# ANEP: A Deterministic Hybrid Framework for Name Extraction from News Videos — Interpretation of a Paper Accepted by IEEE CAI 2026

> The research team from the University of Malta proposed ANEP (Accurate Name Extraction Pipeline), a modular and interpretable name extraction framework that combines YOLOv12 object detection, OCR, and NER technologies to automatically extract names from news video subtitles. Compared to black-box generative models, ANEP provides full-link traceability and has significant advantages in transparency and auditability.

- 板块: [Openclaw Geo](https://www.zingnex.cn/en/forum/board/openclaw-geo)
- 发布时间: 2026-05-01T23:44:56.000Z
- 最近活动: 2026-05-02T01:43:42.558Z
- 热度: 153.0
- 关键词: 计算机视觉, 新闻视频分析, 人名提取, YOLOv12, OCR, 命名实体识别, IEEE CAI, 可解释AI, 目标检测, 多模态
- 页面链接: https://www.zingnex.cn/en/forum/thread/anep-ieee-cai-2026
- Canonical: https://www.zingnex.cn/forum/thread/anep-ieee-cai-2026
- Markdown 来源: floors_fallback

---

## ANEP Framework Introduction: A Deterministic Hybrid Solution for Name Extraction from News Videos

The research team from the University of Malta proposed ANEP (Accurate Name Extraction Pipeline), a modular and interpretable name extraction framework that combines YOLOv12 object detection, OCR, and NER technologies to automatically extract names from news video subtitles. Compared to black-box generative models, ANEP provides full-link traceability and has significant advantages in transparency and auditability. This achievement has been accepted by the IEEE Conference on Artificial Intelligence (CAI 2026) and won the Best Graduation Project Award of the Department of Artificial Intelligence at the University of Malta in 2025.

## Research Background and Problems: Challenges in Name Extraction from News Videos

With the integration of short videos and traditional radio and television, video news content has grown explosively. Key information is often presented in graphic overlays, but styles such as fonts, colors, and positions are diverse, making manual indexing impractical. User research shows that 59% of respondents find it difficult to see names in fast-paced news, affecting experience as well as content archiving, retrieval, and fact-checking. Existing generative multimodal models extract information end-to-end, but their black-box nature makes errors hard to trace, and their lack of interpretability in the news field is a serious flaw.

## ANEP Framework: Modular Architecture and Core Technical Components

The core concept of ANEP is "deterministic transparency", using a four-stage pipeline: 1. News Graphic Detection (fine-tuned based on YOLOv12 on the self-built NGD dataset; YOLOv12-medium achieves 95.8% mAP@0.5); 2. Optical Character Recognition (adaptive preprocessing to handle issues like noise and blurriness); 3. Named Entity Recognition (Transformer-based NER, supporting zero-shot multilingual); 4. Name Clustering and Timeline Generation (merge different name variants of the same person and generate a structured timeline with timestamps).

## ANEP vs Generative Models: Comparison of Performance and Interpretability

The research team compared ANEP with Gemini 1.5 and LLaMA 4 Maverick: Gemini 1.5 leads with an F1 score of 84.18%, but its black-box nature makes error tracing impossible; ANEP has an F1 score of 77.08%, with a balanced precision of 79.9% and recall of 74.44%, and avoids the common hallucination problem of generative models, which better meets the news field's demand of "prefer underreporting over misreporting".

## NGD Dataset Contribution and Practical Deployment Scenarios

ANEP built the News Graphic Dataset (NGD), with manual annotations covering various source styles such as traditional TV stations and social media native content, which has been open on the Roboflow platform. For deployment, it provides a Web interface (upload videos, view and export results) and API interfaces, supporting both local (to meet privacy needs) and cloud (to handle large-scale processing) modes.

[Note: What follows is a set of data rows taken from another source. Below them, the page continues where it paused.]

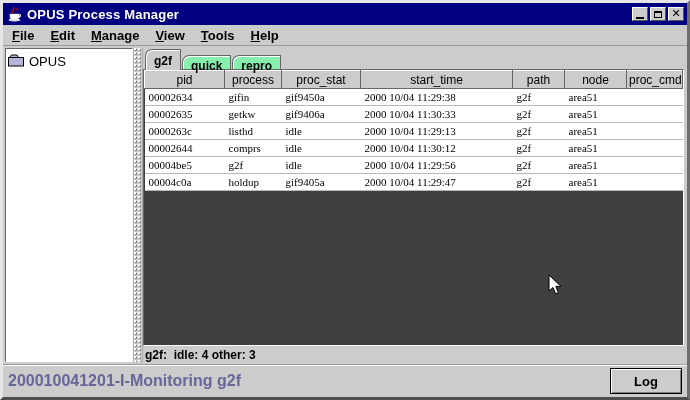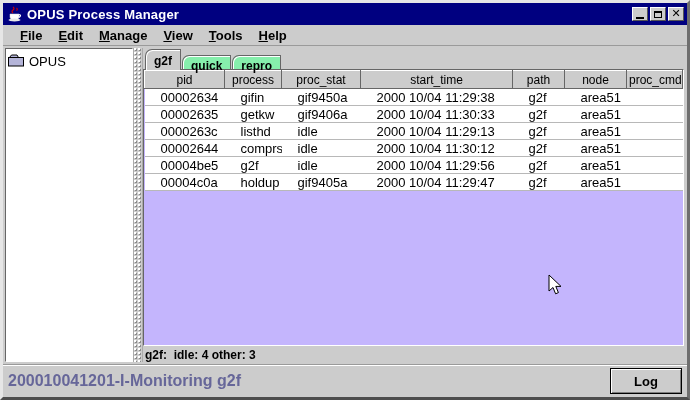--- a/index.html
+++ b/index.html
@@ -21,7 +21,7 @@
   .glyph-max{width:8px;height:7px;border:1px solid #000;border-top-width:2px;}
   .glyph-close{font-size:11px;font-weight:bold;line-height:10px;font-family:"DejaVu Sans",sans-serif;}
   
-  .menubar{height:21px;display:flex;align-items:center;padding-left:12px;gap:2px;
+  .menubar{height:21px;display:flex;align-items:center;padding-left:4px;gap:2px;
            border-bottom:1px solid #9a9a9a;background:#cccccc;}
   .menu-item{font-weight:bold;font-size:13px;padding:2px 9px 2px 5px;white-space:nowrap;cursor:default;}
   .menu-item u{text-decoration:underline;}

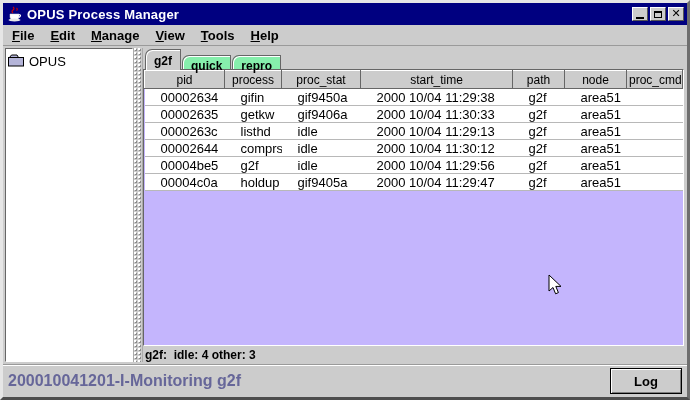--- a/index.html
+++ b/index.html
@@ -47,7 +47,7 @@
   .tab.selected{background:#cccccc;height:21px;margin-bottom:-1px;padding-top:4px;}
   .tab.unselected{background:#86efac;height:14px;}
   
-  .table-wrap{flex:1;background:#c4b5fd;border:1px solid;border-color:#666 #fff #fff #666;
+  .table-wrap{flex:1;background:#404040;border:1px solid;border-color:#666 #fff #fff #666;
               overflow:hidden;position:relative;z-index:1;}
   table.proc{width:100%;border-collapse:collapse;table-layout:fixed;}
   table.proc th{height:18px;background:#cccccc;font-weight:normal;font-size:12px;text-align:center;

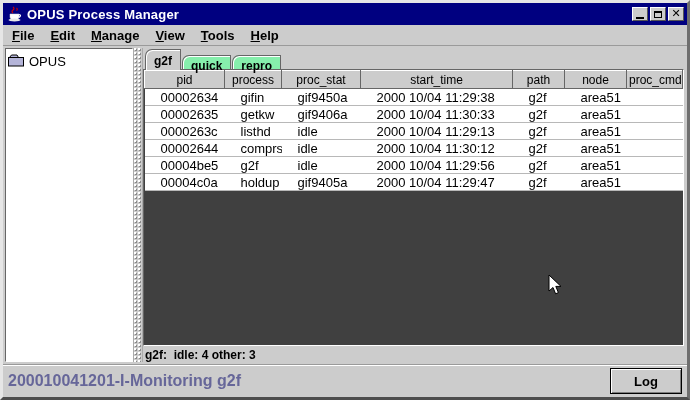--- a/index.html
+++ b/index.html
@@ -53,8 +53,8 @@
   table.proc th{height:18px;background:#cccccc;font-weight:normal;font-size:12px;text-align:center;
       border-top:1px solid #fff;border-left:1px solid #fff;border-right:1px solid #666;border-bottom:1px solid #666;
       padding:0 2px;white-space:nowrap;overflow:hidden;}
-  table.proc td{height:17px;background:#fff;font-family:Liberation Sans, sans-serif;
-      font-size:13px;padding:0 0 0 16px;border-bottom:1px solid #b8b8b8;
+  table.proc td{height:17px;background:#fff;font-family:Liberation Serif, serif;
+      font-size:11px;padding:0 0 0 4px;border-bottom:1px solid #b8b8b8;
       white-space:pre;overflow:hidden;}
   
   .summary{height:18px;font-weight:bold;font-size:12px;padding:2px 0 0 2px;white-space:pre;}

## Limitations and Future Research Directions

Currently, ANEP mainly supports the Python programming language, and its multilingual support and adaptability to complex graphic styles need to be improved. Future directions include: expanding support for multilingual news content, introducing temporal information to improve the accuracy of name association, exploring hybrid architectures with generative models (balancing interpretability and accuracy), and building interactive feedback mechanisms to assist manual review.

## Conclusion: The Value of Interpretable AI in High-Risk Fields

ANEP re-examines the design philosophy of AI systems. In high-risk fields such as news, medical care, and law, interpretability and auditability are as important as accuracy. Its modular architecture, full-link traceability, and hallucination-free features make it an ideal tool for professional media organizations and fact-checking teams, and it will play a greater role as video news grows.